TGFbeta induces changes characteristic of some forms of cataract. However, the responsiveness of lens epithelial cells to TGFbeta is age-dependent; weanling and adult, but not neonatal, lens epithelial cells respond. This study investigated TGFbeta receptor (TbetaRI and TbetaRII) expression during rat lens development and the effects of FGF-2 on TGFbeta responsiveness and TbetaR expression. Immunofluorescence, immunoblotting, RT-PCR and in situ hybridization were used to examine the spatio-temporal expression patterns of TbetaR. Lens explants were used to investigate the effects of FGF-2 on TGFbeta responsiveness and TbetaR expression. In the lens epithelium, little or no immunoreactivity was detected at P3 but at P21 there was distinct reactivity for TbetaRI and TbetaRII. Reactivity for both receptors was also found in the differentiating fibers in the transitional zone and cortex at both ages. Western blotting of lens membrane extracts identified multiple molecular weight forms of TbetaRI (30, 50, 90 kDa) and TbetaRII (70-120 kDa). In situ hybridization with a rat probe for Alk5 (TbetaRI) showed that the lens expresses Alk5 mRNA in epithelium and fibers throughout development. A rat TbetaRII probe revealed distinct expression of a TbetaRII mRNA in lens fibers throughout development and in the lens epithelium at P21 but not at P3. In vitro studies showed that lens epithelial explants from P9 rats did not undergo cataractous changes in response to TGFbeta but P13 explants did.

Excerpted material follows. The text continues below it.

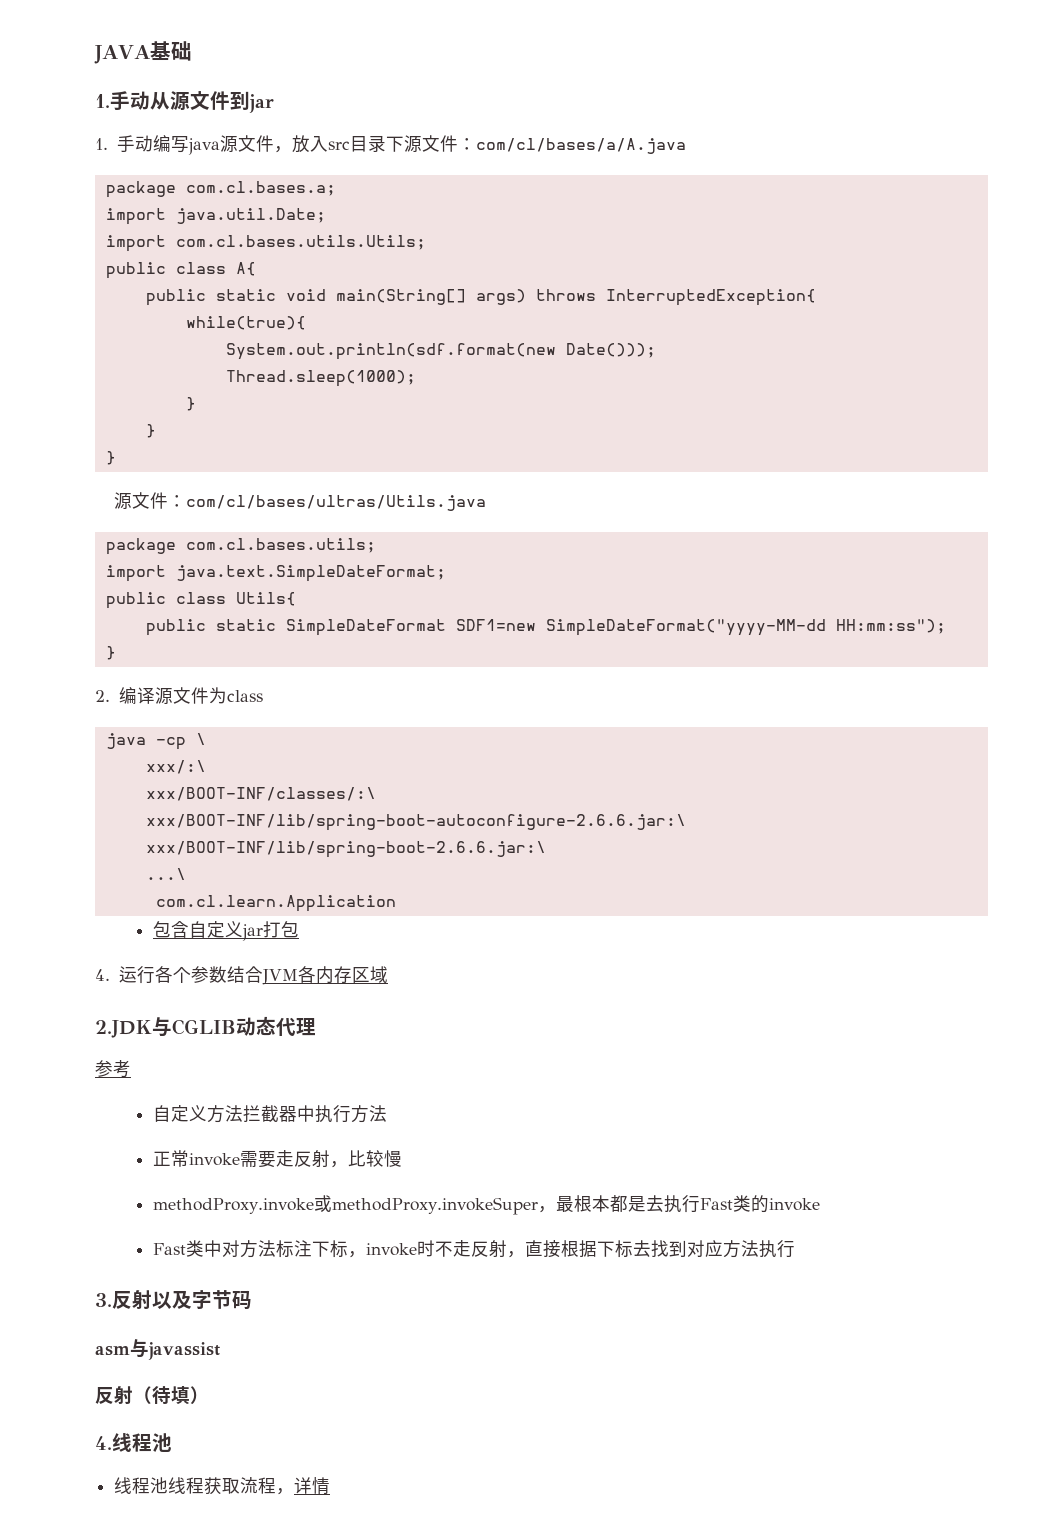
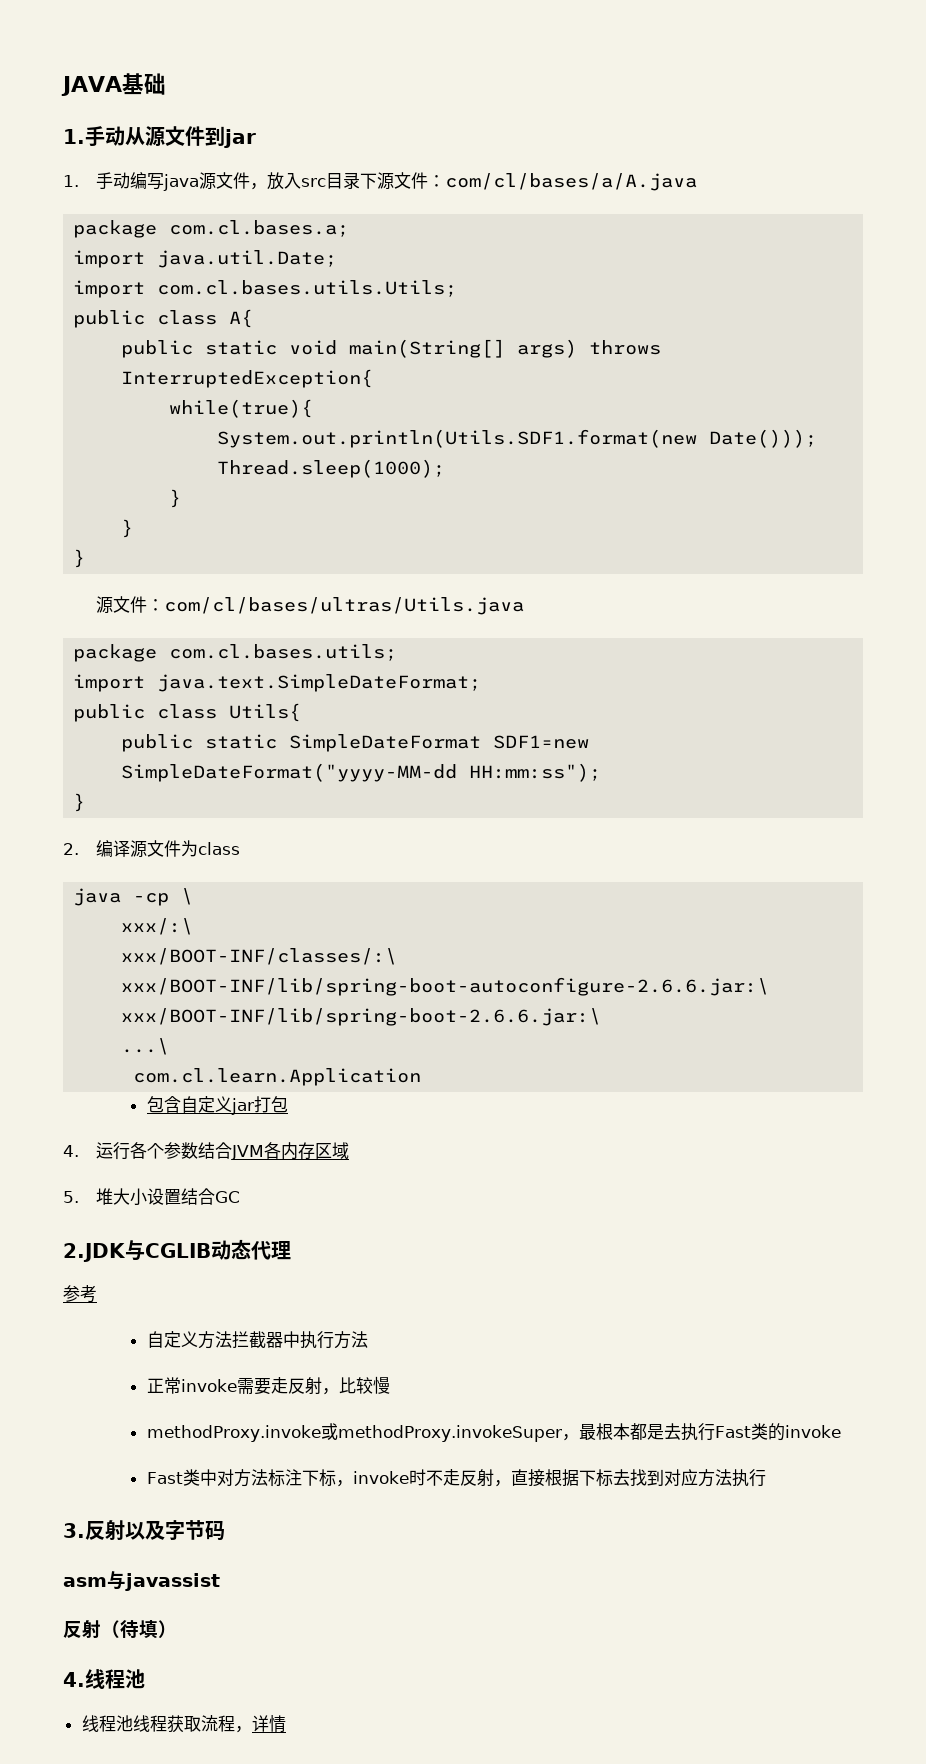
- System.out.println(sdf.format(new Date()));
+ System.out.println(Utils.SDF1.format(new Date()));
+ 5.堆大小设置结合GC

Addition of FGF-2 to P9 explants induced increased TbetaR immunoreactivity and enhanced the competency of lens epithelial cells to respond to TGFbeta. These data indicate that the overall increased expression of TGFbeta receptors in lens epithelium during postnatal development (P3-P21) underlies an age-related change in TGFbeta responsiveness. The results also suggest that lens cells may express multiple forms of TbetaR. Expression of TbetaR in lens fibers throughout lens development and the induction of enhanced TbetaR expression by FGF suggest a role for TGFbeta signaling during FGF-induced responses and fiber differentiation.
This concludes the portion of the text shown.